P.S. Let's take note I entered not one smiley face in that post. kthanksbye

11 comments:

Susan Ritchie said...

Oh Bev! The tears are a flowin'! You are a beautiful woman of God, inside and out and I'm so blessed to know you and call you friend! I love that you make lemonade out of your lemons instead of sucking on the lemon! You are such an encourager! Thanks for the update. Love you! ((Hugs!))

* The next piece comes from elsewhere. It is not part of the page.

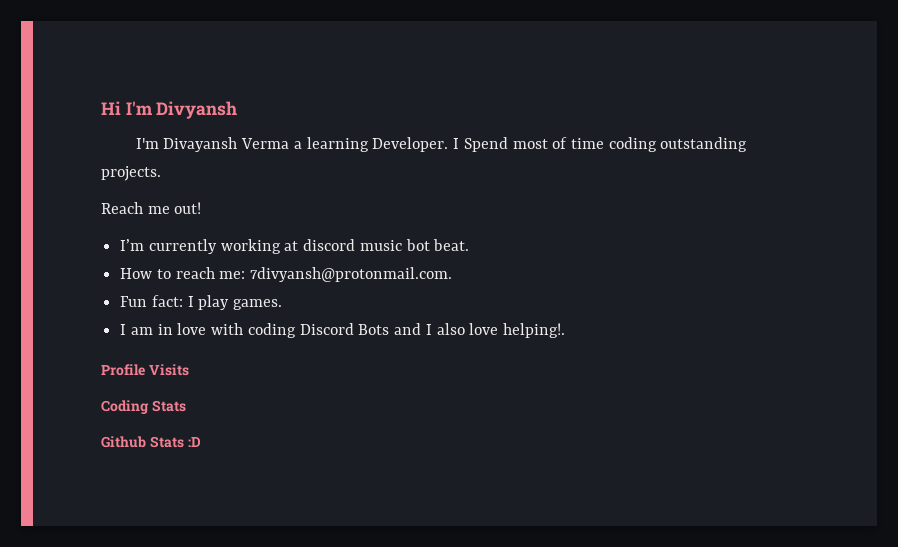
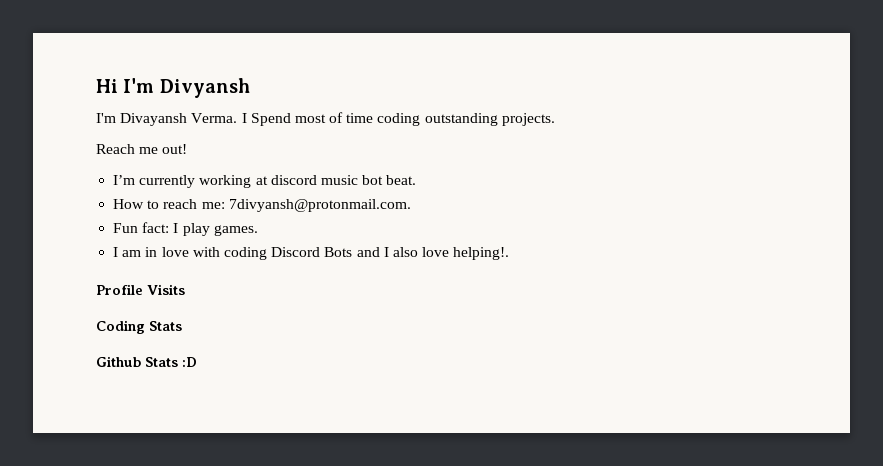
- I'm Divayansh Verma a learning Developer.
+ I'm Divayansh Verma.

ChristineCreations said...

Well beautiful lady, it's my prayer that God continues to bring restoration and hope to your precious family 100 fold over. What a truly tender and honest post. Blessings to all of you!

denverallens said...

Sounds like you guys have a beautiful new start. Getting out of the Military is hard. We know, we just did it 6 years ago. I'm sure you will thrive in your new environment. Here's to fresh eggs!

Ellie A. said...

You my dear friend are beyond amazing. Thank you so much for sharing this very beautiful & amazing posts. ((HUGS)) to you darling.

szbacn1 said...

Your words and pictures are truly beautiful and I hope and pray that you continue to thrive in your special spot of beauty that you and your family have found. God bless you all!!!

Aunt Jane said...

Beautiful ~

Daleah said...

K... I'm a cryin... challenges can be beautiful things once you're on the other side of them. Thanks for shining some light in my day ... here's a smiley for ya :) :D
- Daleah

Angi [at] MakingMayhem said...

Hello, Bev! I was delighted to see your name in the inbox this morning! I was looking forward to a creative card and read about a beautiful creative journey instead. My heart melted when you talked about your prayer for change. Isn't it something when we ask God to change us, not them? Thank you for sharing. :)

Wendybell said...

I just love you, friend!! What a lovely way to tell your story for the past (nearly) year ... sooo happy to hear about your happy family/happy life ... miss you, friend! :)

Audrey L said...

My darling Bev. You never cease to amaze me. Your strength & faith are beyond inspiring. I love you & your family so much. I cannot wait to read next we week. xoxo

Dina K. said...

MWAH!!! Thanks for sharing your heart and hurts and HIM here! We have been through so many big family changes too, and it is those times where we yield ourselves to be changed that beautiful things happen we never ever thought possible. Hugs to you, sweetie!